▶ _INSTRUCTIONS TO FOLLOW_
Exclude the pictures, then restate every entry below exactly.

▶ _TASK DATA_
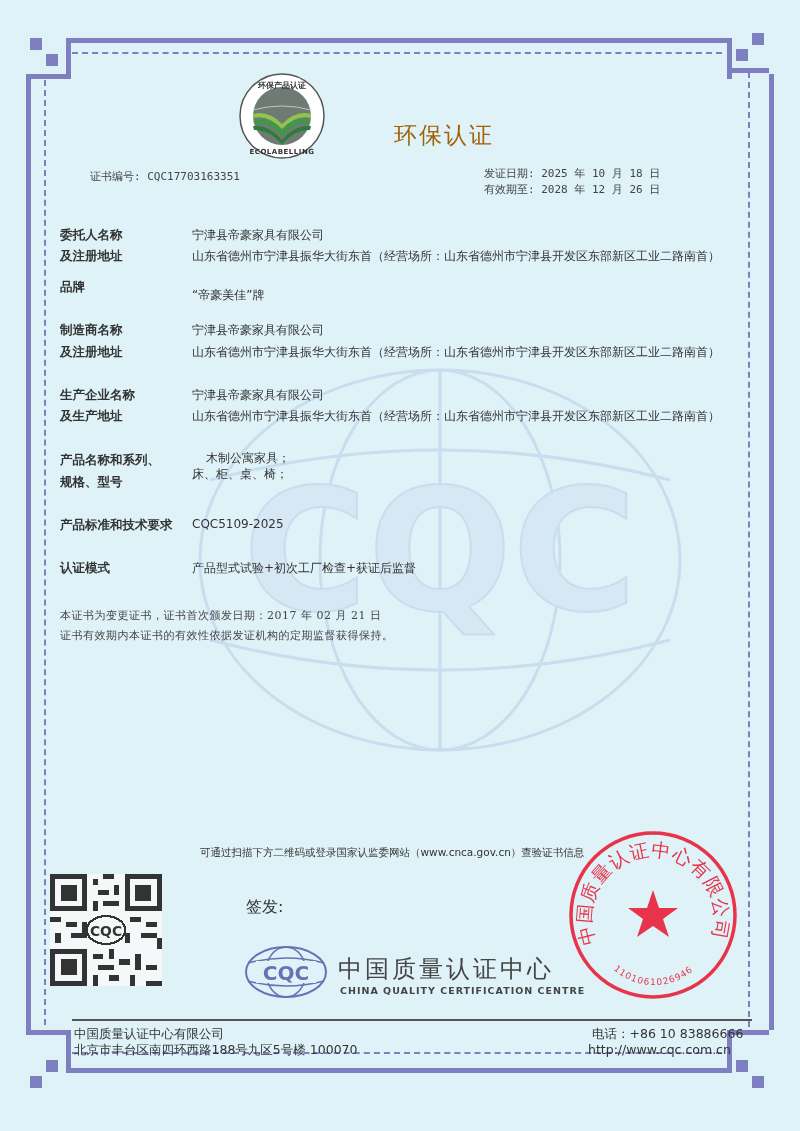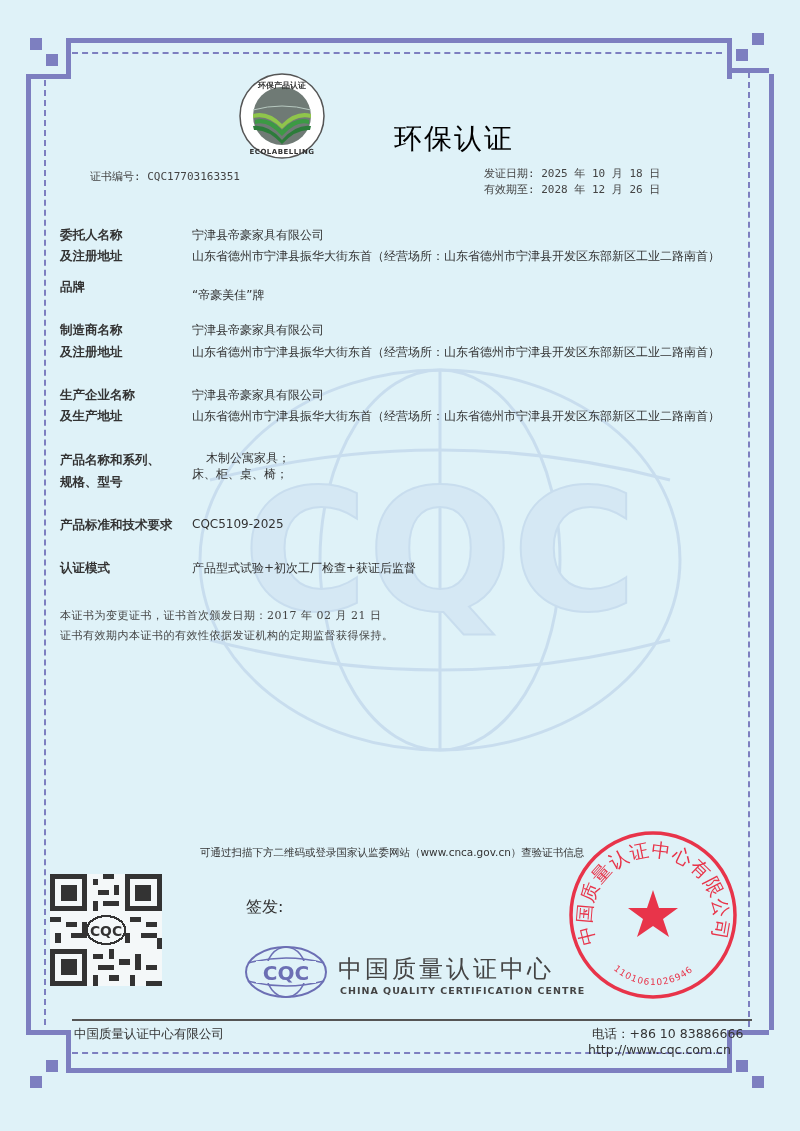"环保认证" .subtitle { color: #000000 -> #a16207; font-size: 28px -> 23px }
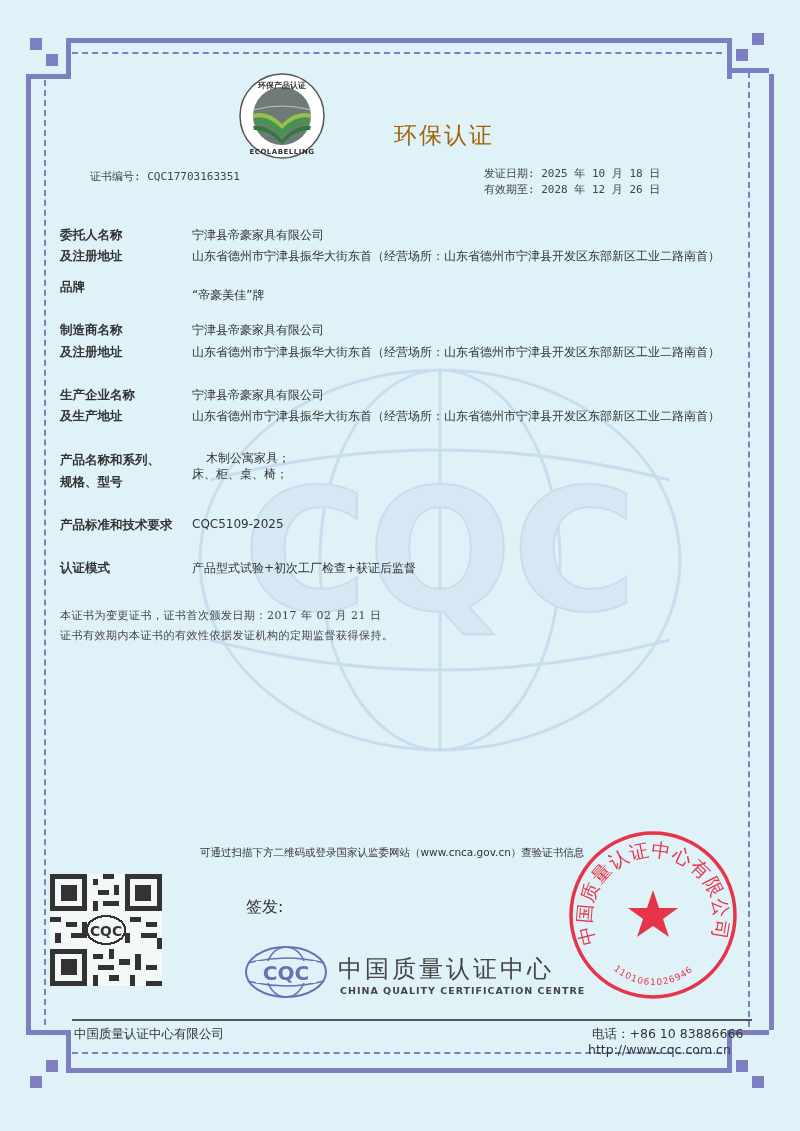"北京市丰台区南四环西路188号九区5号楼 100070" div.abs { html: none -> <div>北京市丰台区南四环西路188号九区5号楼 100070</div> }
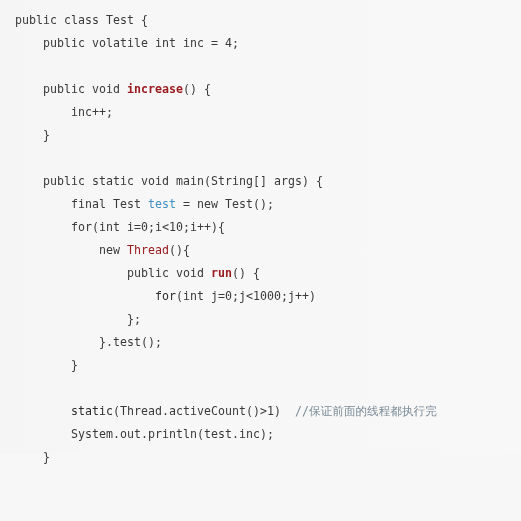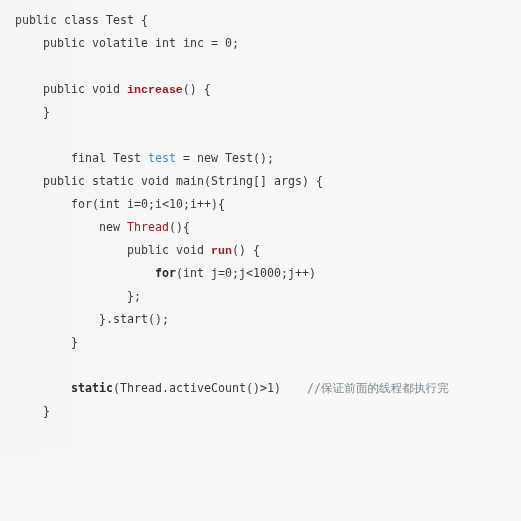"public volatile int inc =" span.tok { text: 0 -> 4 }
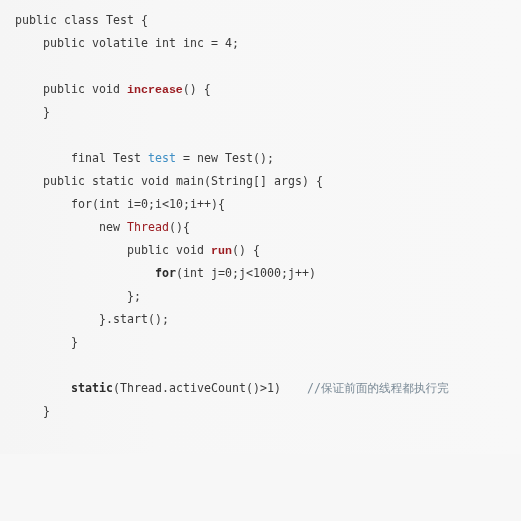"increase" .t-method { font-family: Liberation Mono, monospace -> none }
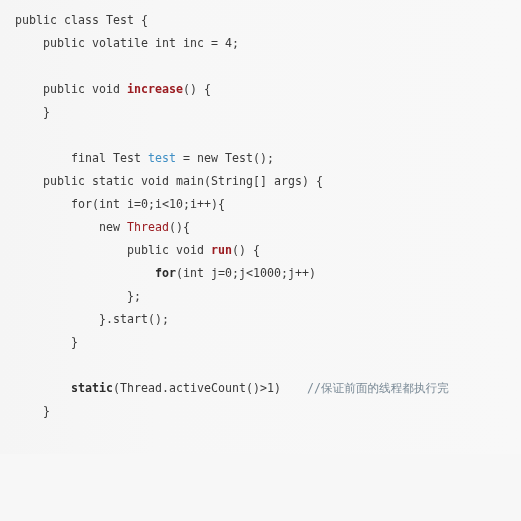"inc++;" div.code-line { html: none -> <div><span> inc++;</span></div> }
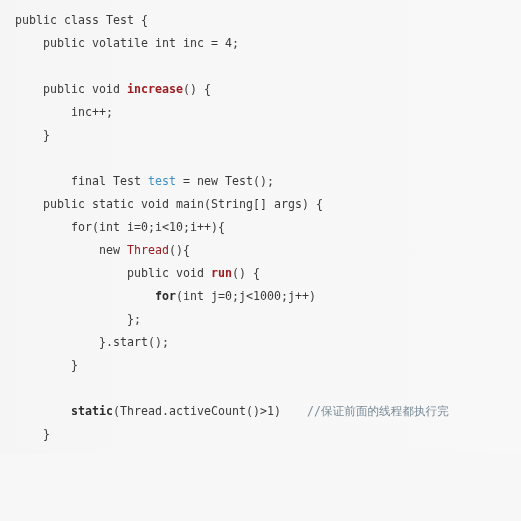"final Test test = new" div.code-line { order: before "public static void main(String[] args)" -> after "public static void main(String[] args)" }
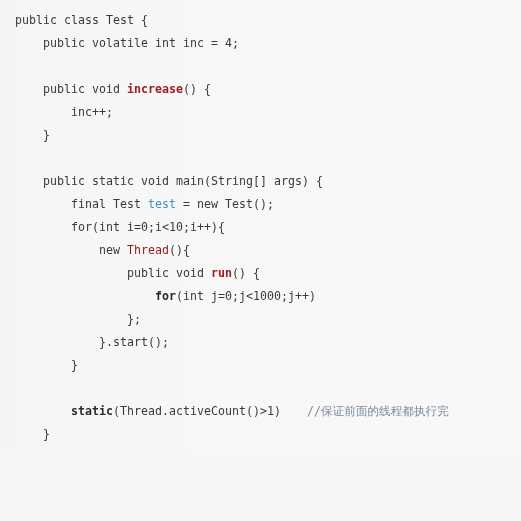"for" .t-kw { font-weight: bold -> normal }
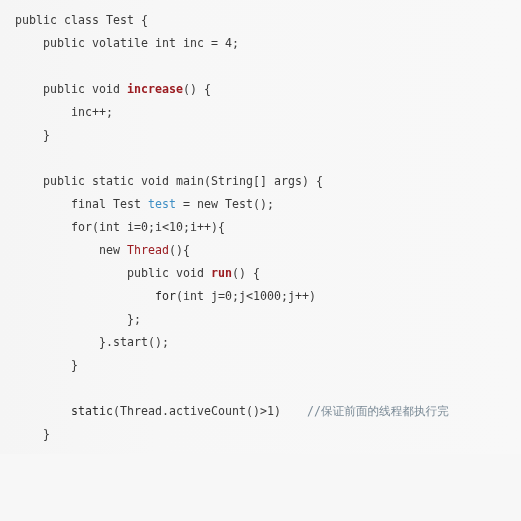"}.start();" span.tok { text: .start -> .test }
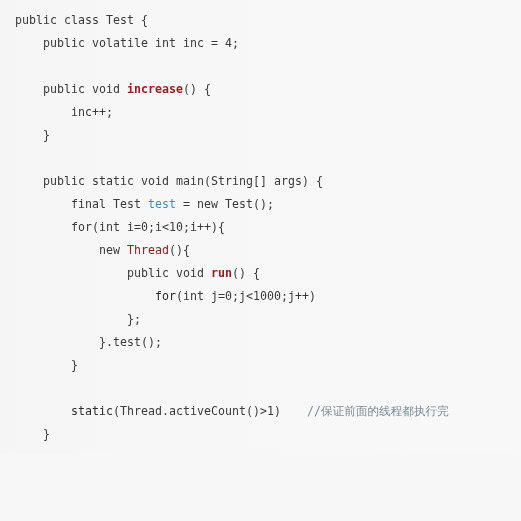"//保证前面的线程都执行完" .t-comment { margin-left: 12px -> none }
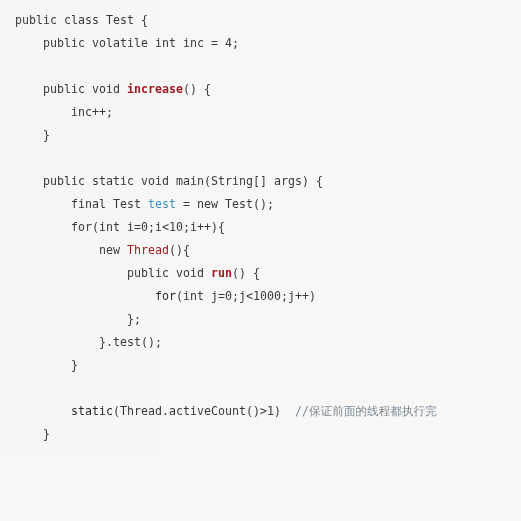"System.out.println(test.inc);" div.code-line { html: none -> <div><span> System.out.println(test.inc);</span></div> }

▶ _ANSWER FOR THE TASK_
"环保认证" .subtitle { color: #000000 -> #a16207; font-size: 28px -> 23px }
"北京市丰台区南四环西路188号九区5号楼 100070" div.abs { html: none -> <div>北京市丰台区南四环西路188号九区5号楼 100070</div> }
"public volatile int inc =" span.tok { text: 0 -> 4 }
"increase" .t-method { font-family: Liberation Mono, monospace -> none }
"inc++;" div.code-line { html: none -> <div><span> inc++;</span></div> }
"final Test test = new" div.code-line { order: before "public static void main(String[] args)" -> after "public static void main(String[] args)" }
"for" .t-kw { font-weight: bold -> normal }
"}.start();" span.tok { text: .start -> .test }
"//保证前面的线程都执行完" .t-comment { margin-left: 12px -> none }
"System.out.println(test.inc);" div.code-line { html: none -> <div><span> System.out.println(test.inc);</span></div> }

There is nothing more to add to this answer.